Not sure, pg_logical_slot_peek_changes() can be finished without waiting anything,
right? So why do we use query_until() and check the output here?
IIUC, the command can immediately raise an ERROR if the race happened. So isn't it
enough to use safe_psql() to ensure the SQL function can work?

Best regards,
Hayato Kuroda
FUJITSU LIMITED

#15

Xuneng Zhou

xunengzhou@gmail.com

about 2 months ago

In reply to: Xuneng Zhou (#9)

Re: t/035_standby_logical_decoding.pl might fail on attempt to read wrong timeline

On Mon, Jun 8, 2026 at 10:34 PM Xuneng Zhou <xunengzhou@gmail.com> wrote:

On Mon, Jun 8, 2026 at 10:22 PM Bertrand Drouvot
<bertranddrouvot.pg@gmail.com> wrote:

Hi,

On Mon, Jun 08, 2026 at 09:00:17PM +0800, Xuneng Zhou wrote:

I tweaked the reproducer based on the theory outlined above. The main
changes from the original reproducer are:

1) blocks at logical-walsender-after-slot-acquire in walsender.c,
before the decoding context is created and before the reader starts
from restart_lsn, matching the delay set by Alexander

2) Forces the first read to occur during promotion. It inserts rows
1..4, waits for replay, starts promotion with pg_promote(false), holds
startup at startup-logical-decoding-status-change-end-of-recovery,
then wakes the walsender.

Yeah, so this existing startup-logical-decoding-status-change-end-of-recovery
injection point already exists in the code tree and is also called after
CleanupAfterArchiveRecovery() and before RECOVERY_STATE_DONE change in
StartupXLOG().

So this is the same window as the new injection point that was added in the new
tests in v1-0002 shared up-thread [1].

That said, I think I prefer the v1-0002 shared up-thread [1] approach for the
tests as:

- the injection point name clearly describes the tested condition
- no new injection point is added in walsender.c (it pauses startup mid-promotion
and lets the walsender connect)
- the test relies on one injection point (not two)

[1]: /messages/by-id/aiaBtENl7tTf2MM8@bdtpg

Thanks for the clarification. I haven't reviewed the patch set other
than applying the patch 1 yet, but I plan to do so tomorrow.

I've readed through the patch set. They look good overall. Here're
some comments on them:

1) In the commit messages and comments for all four patches, the
reason why the target WAL segment cannot be found on the old timeline
is described as follows:

"old timeline WAL segments have already been removed or
recycled by RemoveNonParentXlogFiles() in CleanupAfterArchiveRecovery()."

Is mentioning the 'remove' case only a bit narrow?

The timeline-selection comment says this explicitly:
"there's no guarantee the old segment will still exist.
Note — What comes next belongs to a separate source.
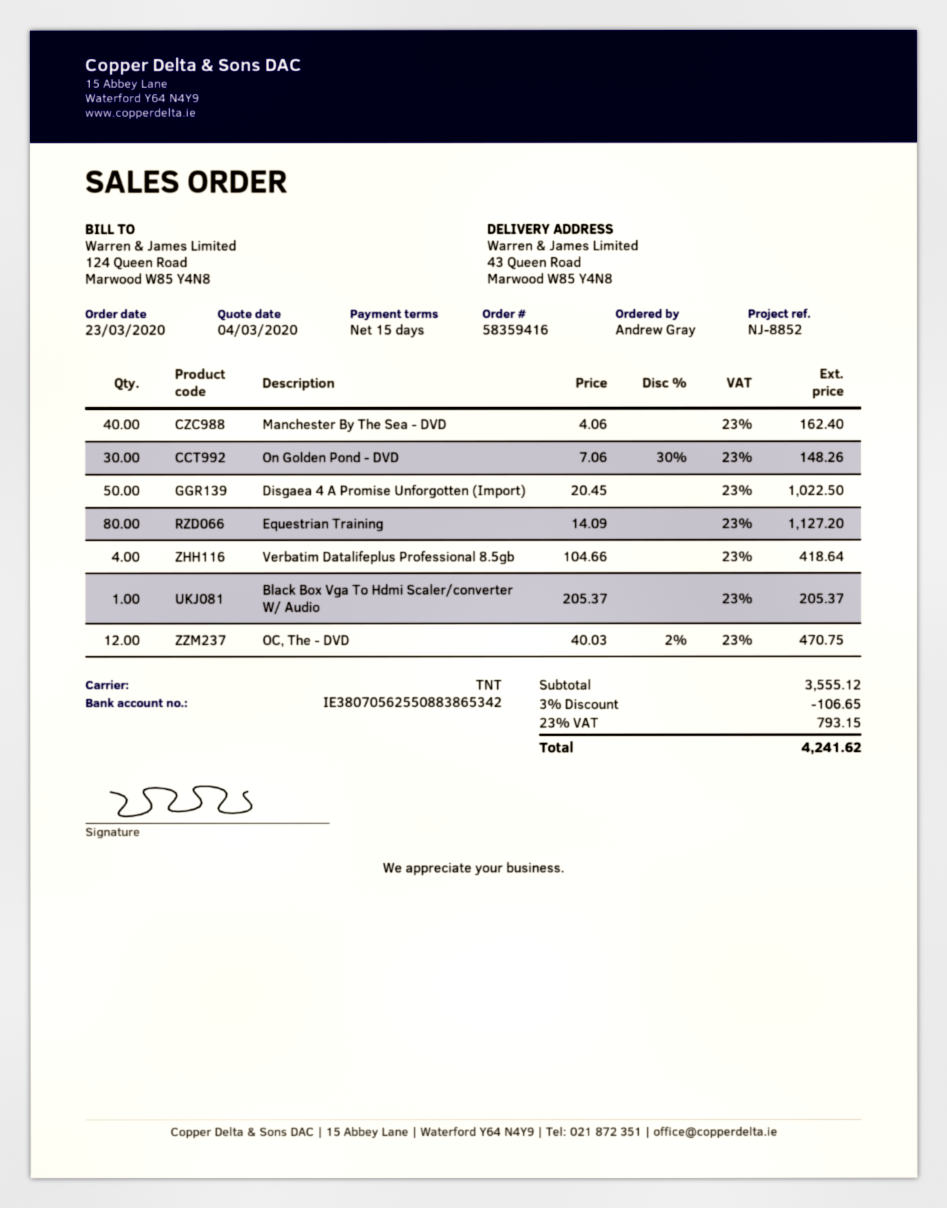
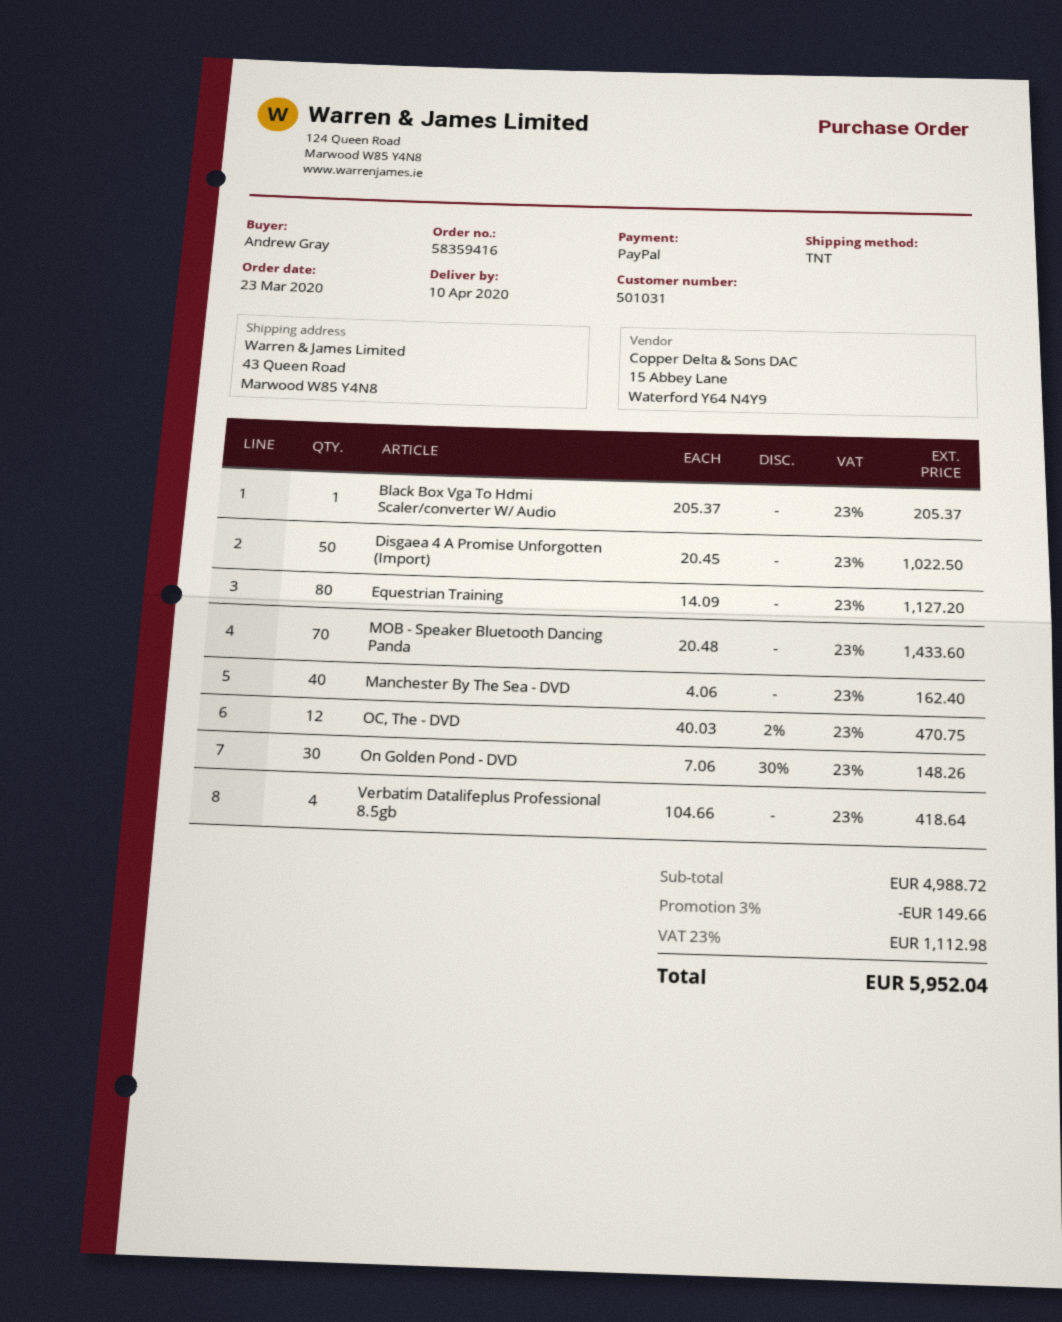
MOB - Speaker Bluetooth Dancing Panda: none -> 70 x 20.48 = 1433.60
subtotal: 3555.12 -> 4988.72
discount: 3% = 106.65 -> 3% = 149.66
tax: 23% = 793.15 -> 23% = 1112.98
total: 4241.62 -> 5952.04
It may have been
deleted or renamed with a .partial suffix"

How about phrasing it like:
old timeline WAL files may have been removed, recycled, or renamed to .partial.
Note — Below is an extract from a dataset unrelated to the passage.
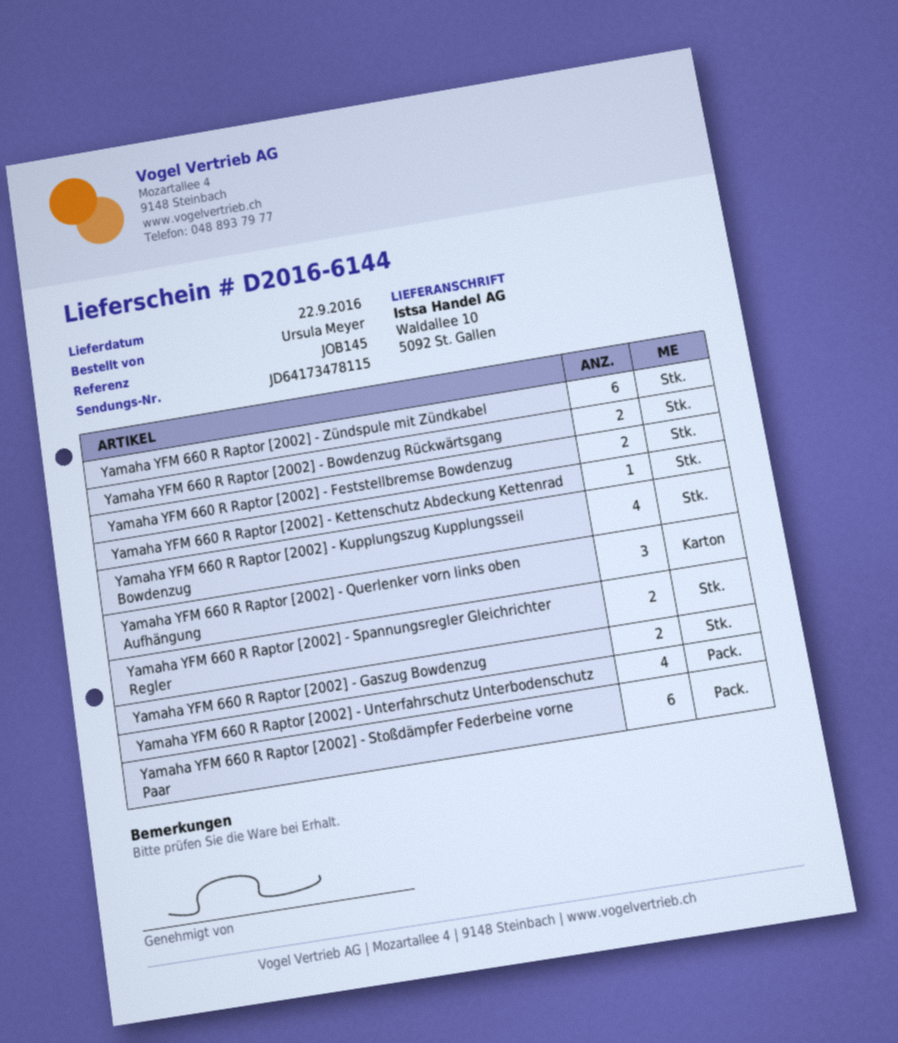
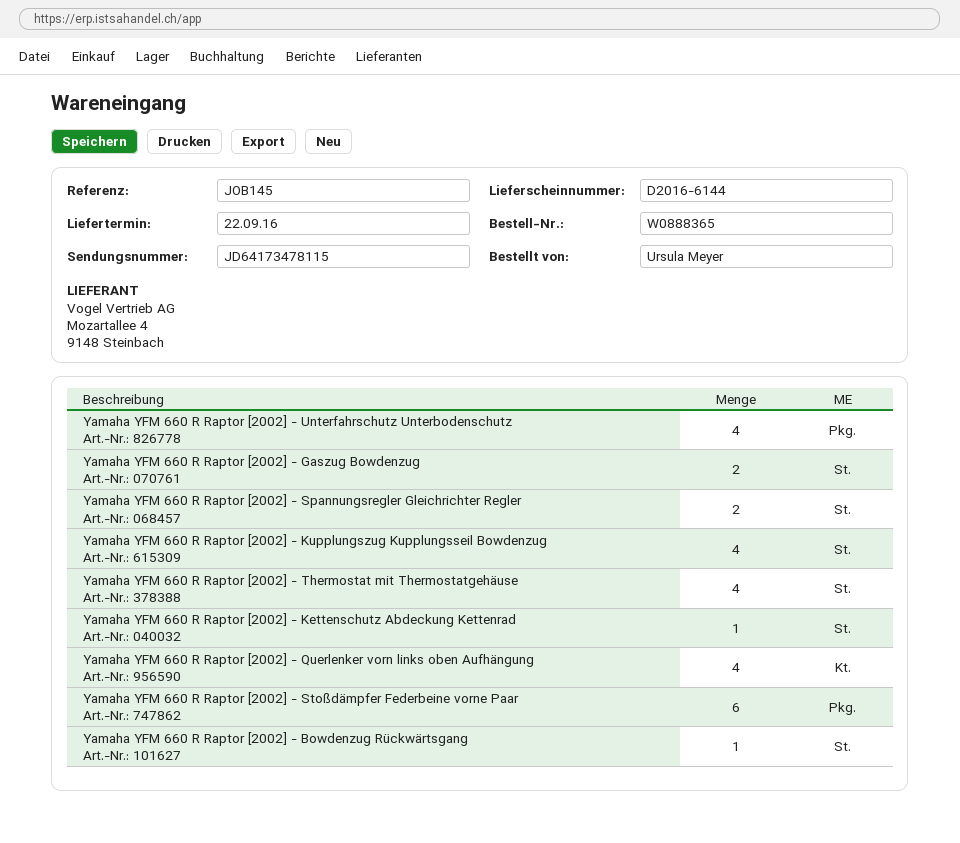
Yamaha YFM 660 R Raptor [2002] - Zündspule mit Zündkabel: 6 -> none
Yamaha YFM 660 R Raptor [2002] - Bowdenzug Rückwärtsgang: 2 -> 1
Yamaha YFM 660 R Raptor [2002] - Feststellbremse Bowdenzug: 2 -> none
Yamaha YFM 660 R Raptor [2002] - Querlenker vorn links oben Aufhängung: 3 -> 4
Yamaha YFM 660 R Raptor [2002] - Thermostat mit Thermostatgehäuse: none -> 4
After running the reproducer provided by Hayato-san, the standby’s
pg_wal directory looked like this following the failure:
000000010000000000000003.partial
00000002.history
000000020000000000000003
000000020000000000000004

So in this repro, the requested file:

000000010000000000000003

was not unlinked as a regular "removed" file. It had been renamed to:

000000010000000000000003.partial

but the log says this explicitly:
ERROR: requested WAL segment 000000010000000000000003 has already been removed

It appears inconsistent to me...

2) Injection points in tests 0002 and 0004

- the injection point name clearly describes the tested condition

I think this is true. It better reflects the intention than
startup-logical-decoding-status-change-end-of-recovery does. However,
I don't know whether this alone warrants a new injection point.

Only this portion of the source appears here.